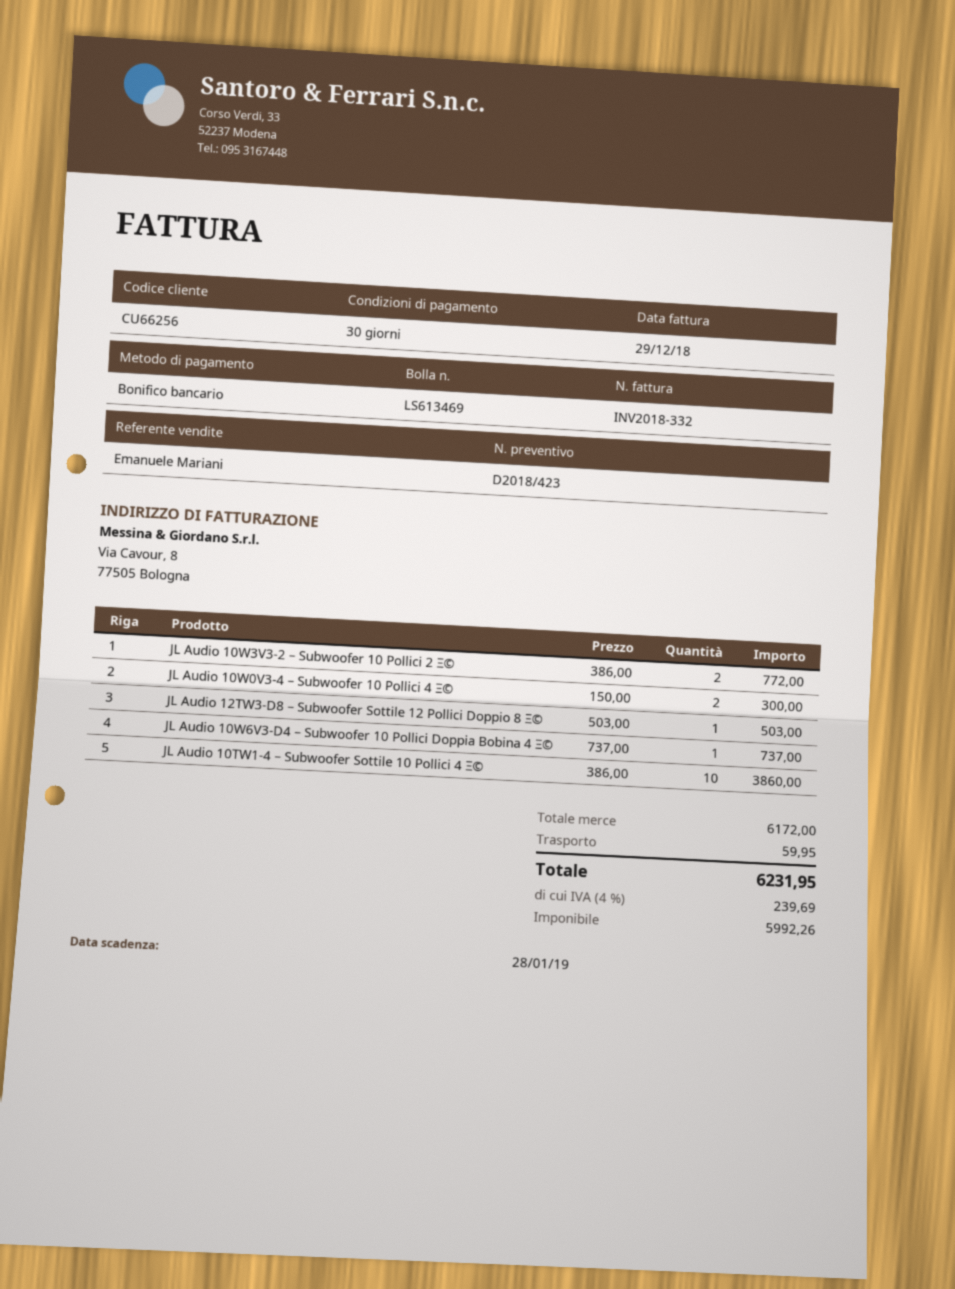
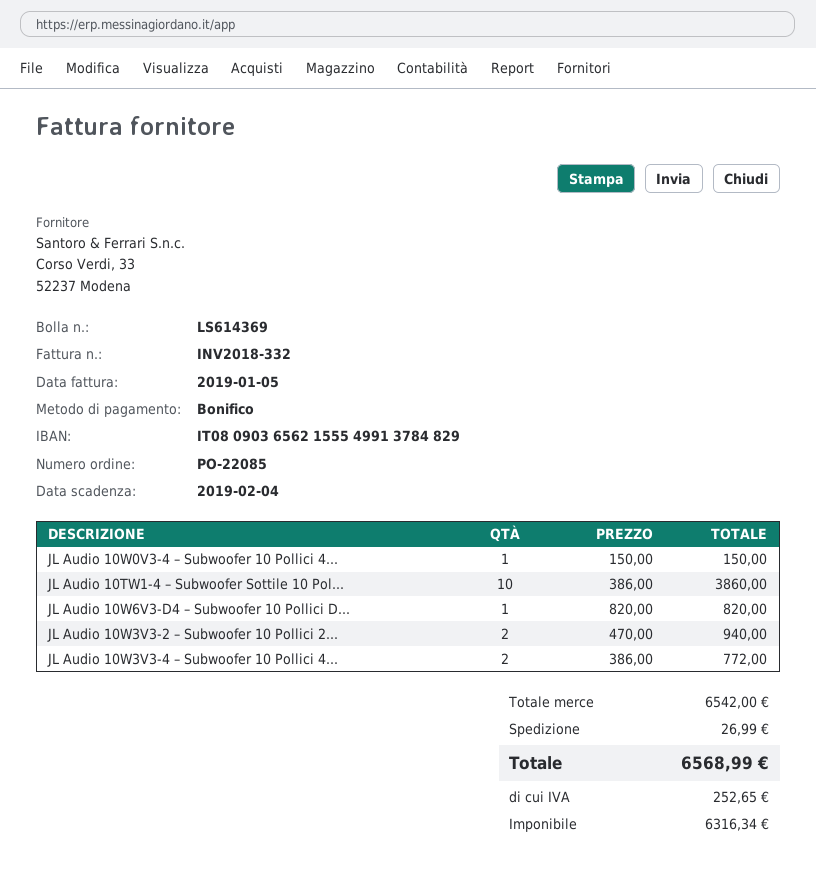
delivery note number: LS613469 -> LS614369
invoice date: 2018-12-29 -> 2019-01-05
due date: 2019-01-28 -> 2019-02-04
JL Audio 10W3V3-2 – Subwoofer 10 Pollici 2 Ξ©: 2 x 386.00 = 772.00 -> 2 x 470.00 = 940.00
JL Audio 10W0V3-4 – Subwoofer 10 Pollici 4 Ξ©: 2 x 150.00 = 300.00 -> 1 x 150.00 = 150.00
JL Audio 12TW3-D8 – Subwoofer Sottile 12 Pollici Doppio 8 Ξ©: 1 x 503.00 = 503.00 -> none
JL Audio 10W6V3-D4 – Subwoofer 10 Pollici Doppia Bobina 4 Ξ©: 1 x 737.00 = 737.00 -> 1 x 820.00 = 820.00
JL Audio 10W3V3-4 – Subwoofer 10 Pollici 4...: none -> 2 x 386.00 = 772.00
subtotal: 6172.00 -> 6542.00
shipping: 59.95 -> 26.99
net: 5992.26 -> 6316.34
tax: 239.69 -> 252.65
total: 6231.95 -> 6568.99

---

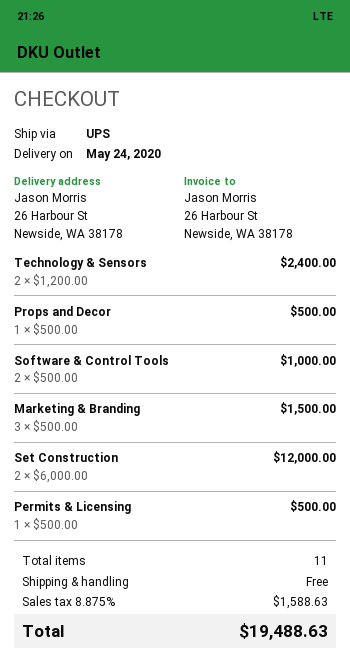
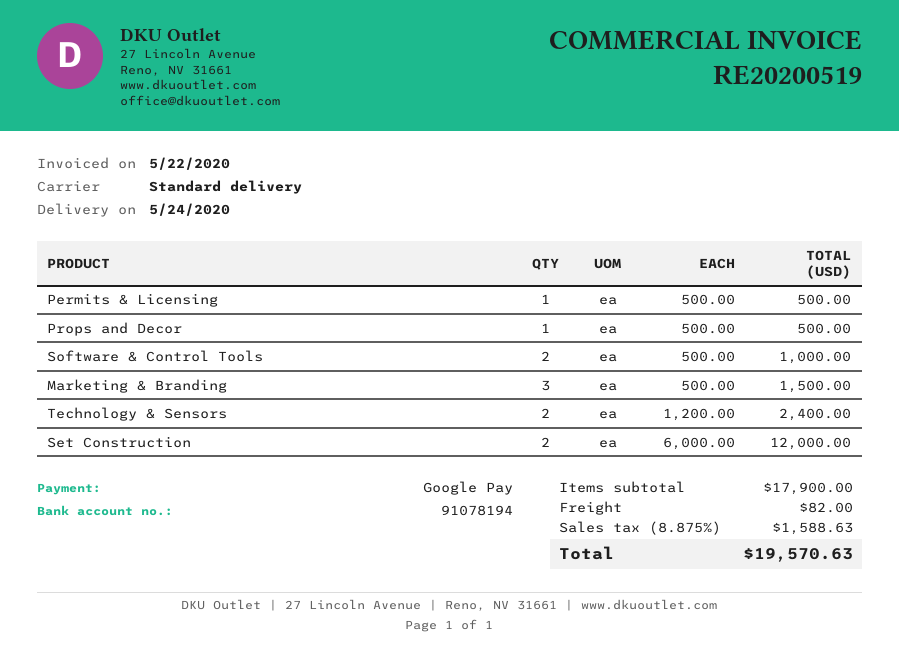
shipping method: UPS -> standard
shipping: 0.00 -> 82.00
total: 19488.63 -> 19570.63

...

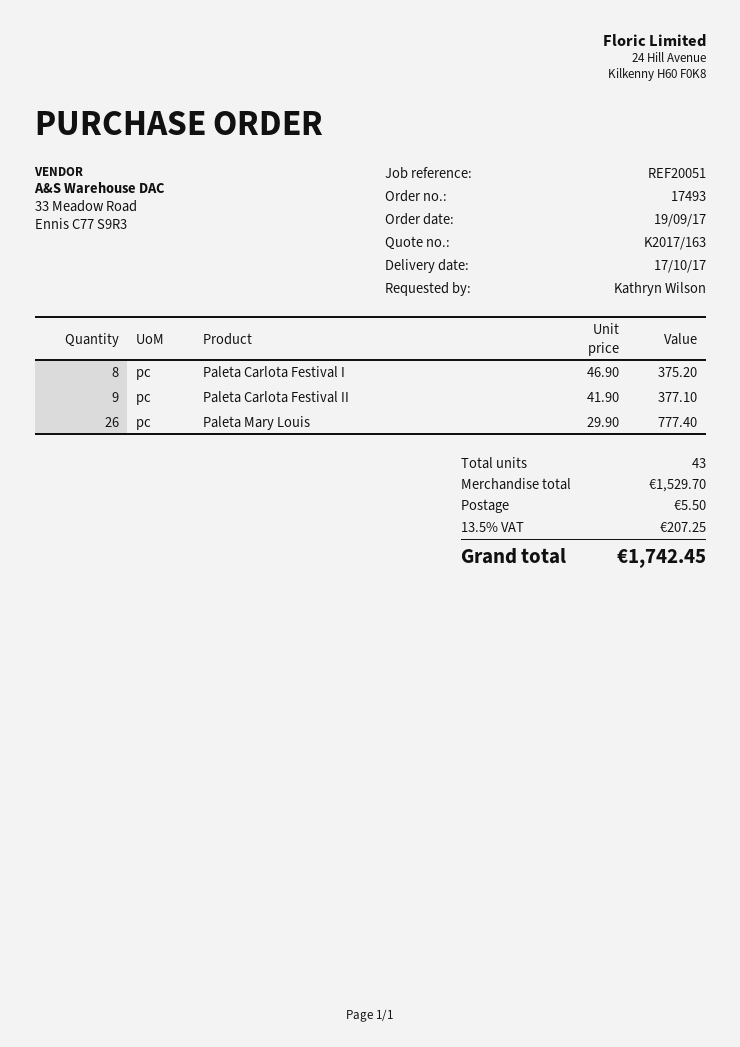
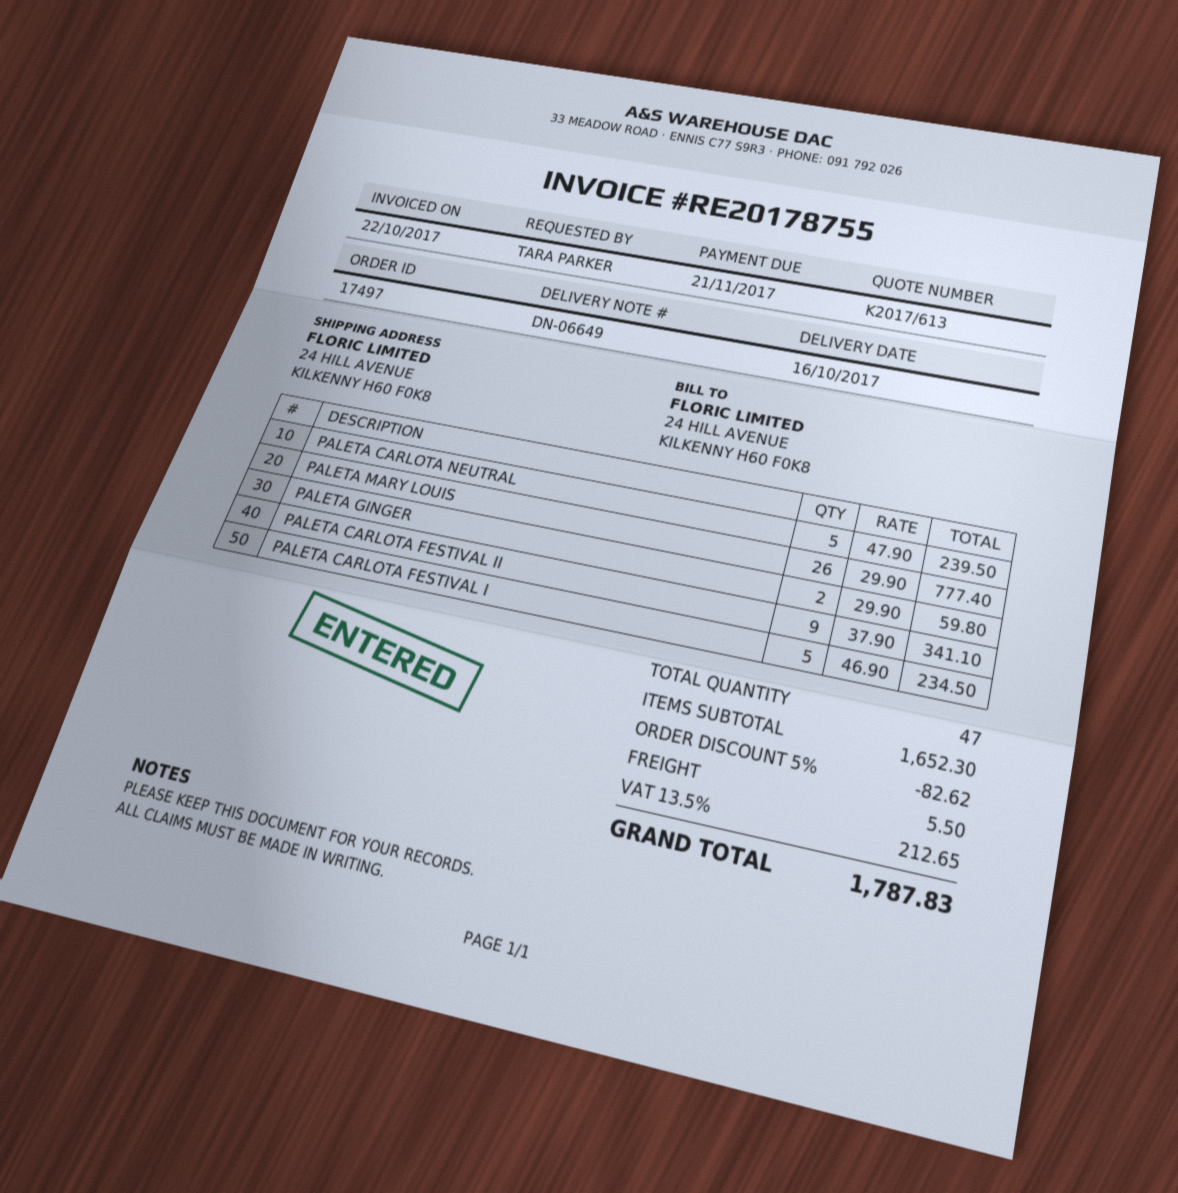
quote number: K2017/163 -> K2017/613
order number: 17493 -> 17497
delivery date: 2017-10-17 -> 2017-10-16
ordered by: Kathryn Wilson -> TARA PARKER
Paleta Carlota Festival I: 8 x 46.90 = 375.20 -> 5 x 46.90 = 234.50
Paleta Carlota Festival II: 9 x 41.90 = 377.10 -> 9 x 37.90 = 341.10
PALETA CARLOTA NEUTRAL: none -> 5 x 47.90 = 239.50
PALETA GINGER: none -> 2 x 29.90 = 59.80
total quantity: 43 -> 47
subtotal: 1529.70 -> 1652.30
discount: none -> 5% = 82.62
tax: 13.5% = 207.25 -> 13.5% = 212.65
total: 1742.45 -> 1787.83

* _Exercise requirements_: Only the lines that contain the word "date" should be copied from the material.

* _Task result_:
invoice date: 2018-12-29 -> 2019-01-05
due date: 2019-01-28 -> 2019-02-04
delivery date: 2017-10-17 -> 2017-10-16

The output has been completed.